Un anno di più

Tra le cose da fare quando si chiude casa per diversi mesi:

  • disdire l’abbonamento a Netflix e finir di vedere i DVD
  • Lasciare lunghe e complesse istruzioni per chi si avvicenderà nella casa in nostra assenza
  • ricordarsi di pagare ogni bolletta (dovrebbero andare, non sempre vanno, direttamente sul c/c)
  • fare la valigia, complicata da elettronica, carta, vestiti per almeno due stagioni.
  • salutare gli amici

 

Nel frattempo qui si è svolto il 4 luglio, senza particolare emozione: i fuochi offuscati da una nebbiolina insistente ha costretto il NPS a trasmettere in video, contemporaneamente, quelli dello scorso anno. Fortuna che vivendo nel quartiere più verace della città, i vicini di casa hanno comeperto abbondantemente le lacune. Fino a molto tardi.

Radunarsi con un gruppo di amici e vicini di casa sulla collina che domina il nostro angolo di DC ha consentito comunque un minimo di patriottismo scettico (mi piacciono i miei amici), di rigore in questa giornata dell’indipendenza.

Noi d’altronde avevamo già pagato pegno alla complessa storia americana trascorrendo il week end ad Harpers Ferry.

Il paesino è ridente, come direbbero le guide turistiche: 300 abitanti, da sommarsi ai 1200 dell’adiacente Bolivar, di turismo storico all’americana. Buona parte del paese è parco nazionale, come doveva essere il villaggio allo scoppio della guerra civile, della quale ha sofferto forti conseguenze.

Qui si riunirono i membri del futuro NAACP per la prima volta. Qui fu fondata una delle prime scuole del paese aperte sia a bianchi che a neri.
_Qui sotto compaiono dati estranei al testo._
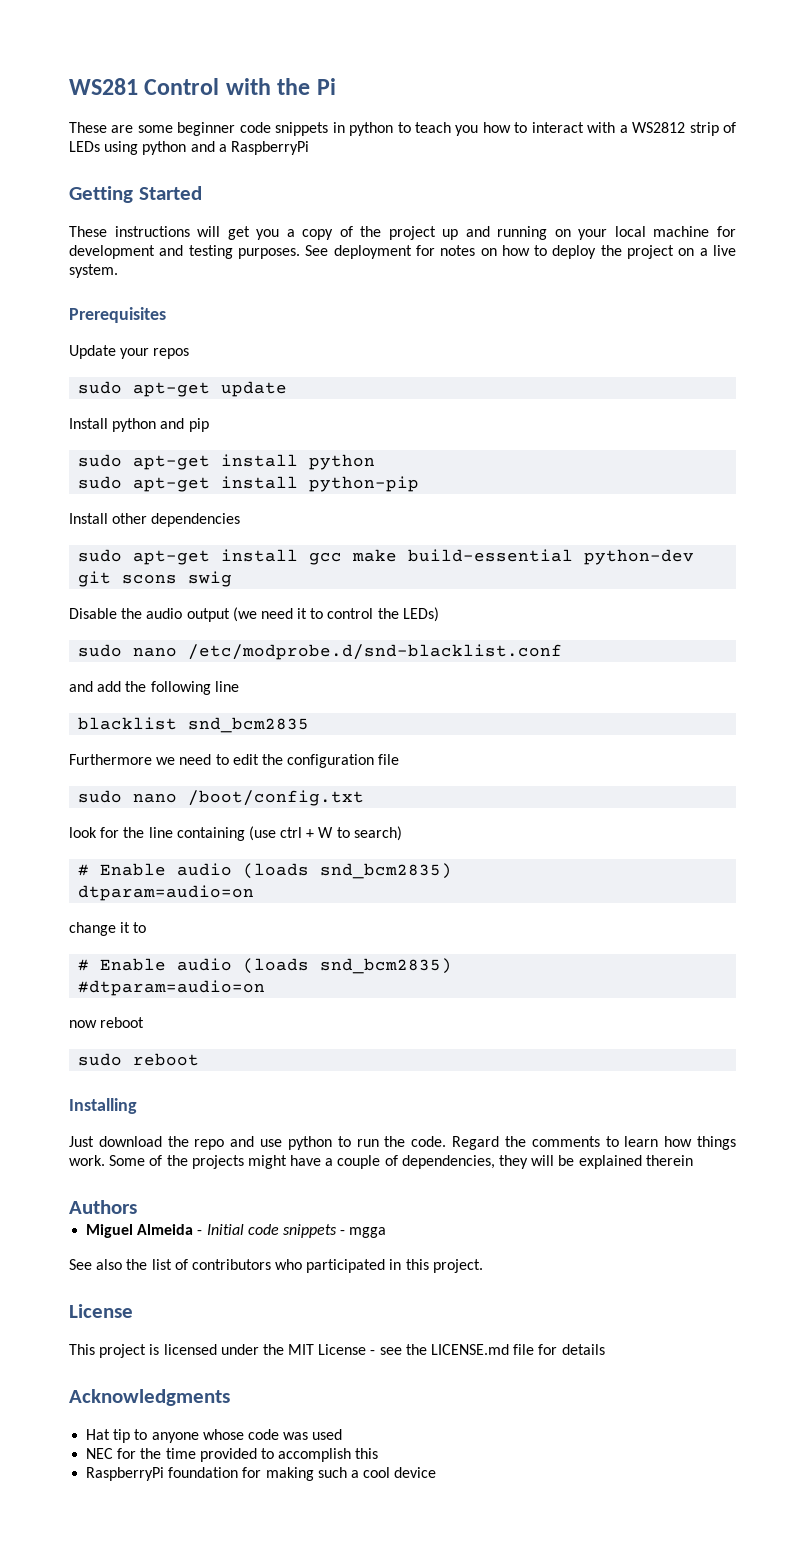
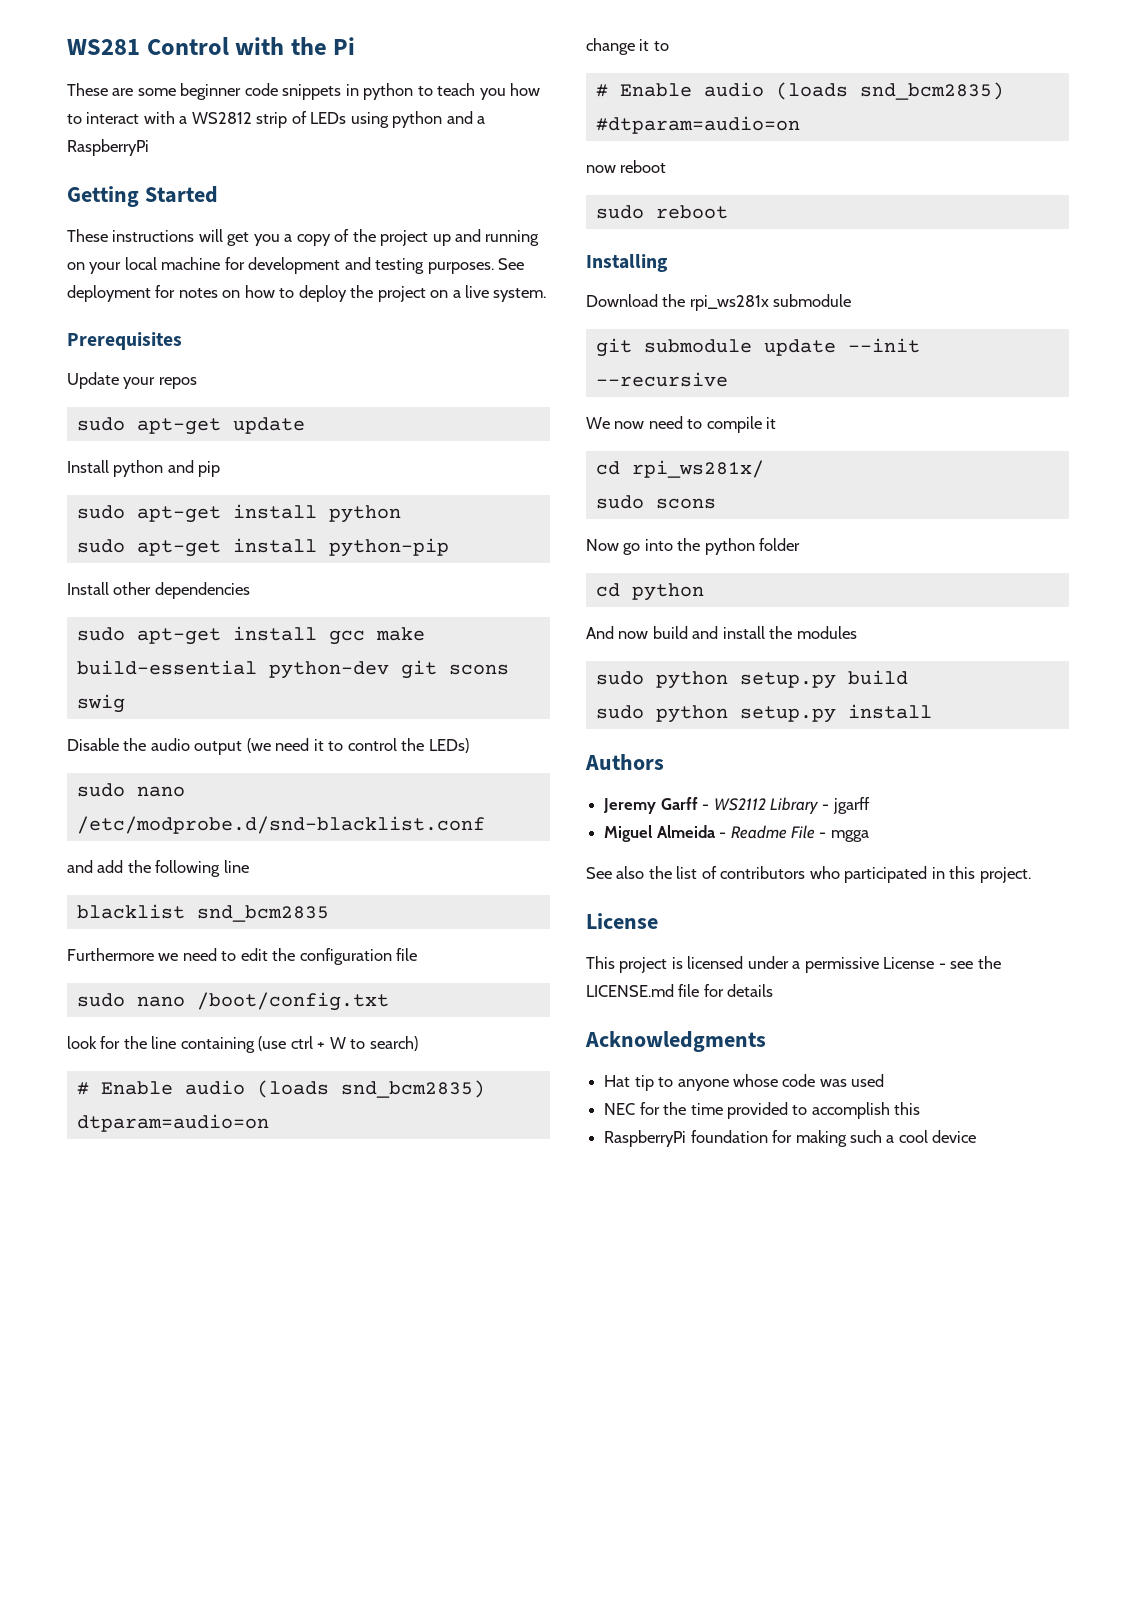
[69,1136,737,1150] [69,1155,693,1169] [69,1200,137,1214] Just download the repo and use python to run the code. Regard the comments to learn how things work. Some of the projects might have a couple of dependencies, they will be explained therein // Authors -> [586,294,852,311] [595,338,920,357] [595,372,728,387] [586,416,777,433] [595,460,764,478] [595,495,716,509] [586,538,801,555] [595,583,704,601] [586,626,857,639] [595,670,908,689] [595,704,932,723] [585,754,664,770] [603,797,870,814] Download the rpi_ws281x submodule // git submodule update --init --recursive // We now need to compile it // cd rpi_ws281x/ // sudo scons // Now go into the python folder // cd python // And now build and install the modules // sudo python setup.py build // sudo python setup.py install // Authors // Jeremy Garff - WS2112 Library - jgarff
[206,1224,337,1238] Initial code snippets -> [730,825,815,839] Readme File
[262,1344,315,1355] the MIT -> [792,957,879,973] a permissive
John Brown, il famoso abolizionista della canzoncina, scelse proprio Harpers Ferry per dare inizio alla sua rivolta e, secondo molti storici, una bella spinta alla guerra di secessione.

Il West Virginia essendo uno stato confederato, il disagio per le ferite dello schiavismo è ancora molto palpabile, con solo le eroiche spiegazioni sui pannelli del National Parks Service a correggere il tito cercando di non offendere nessuno.

Da Harpers Ferry passa inoltre lo straordinario Appalachian Trail, 2500 miglia che congiungono il Maine con la Georgia e che consentono i volonterosi hikers (ce ne sono moltissimi) di camminare da Boston ad Atlanta per sentieri di montagna.

Molte in paese lasciano fuori borracce d’acqua e snacks per rifocillare i moderni pellegrini.

Ultima atttrazione, ma non per importanza, è l’incontro straordinario tra due potentissimi fiumi, lo Shenandoah ed  il Potomac, che poi fluttueranno via insieme verso la Baia del Chesapeake.

Canoe, canotti, tubi, sono puntini colorati che ad ogni ora occupano questa straodinaria massa d’acqua in movimento.

L’America ha cose buone e cose brutte come ogni paese: l’orografia è sraordinaria.

Intanto le notizie del 5 luglio riportano, oltre al passaggio di un’altro compleanno per la sottoscritta, alcuni incidenti da troppi fuochi al pronto soccorso e un paio di sparatorie per non farsi mancare niente.

Questo è tutto da questo lato dello stagno. Domani si vola.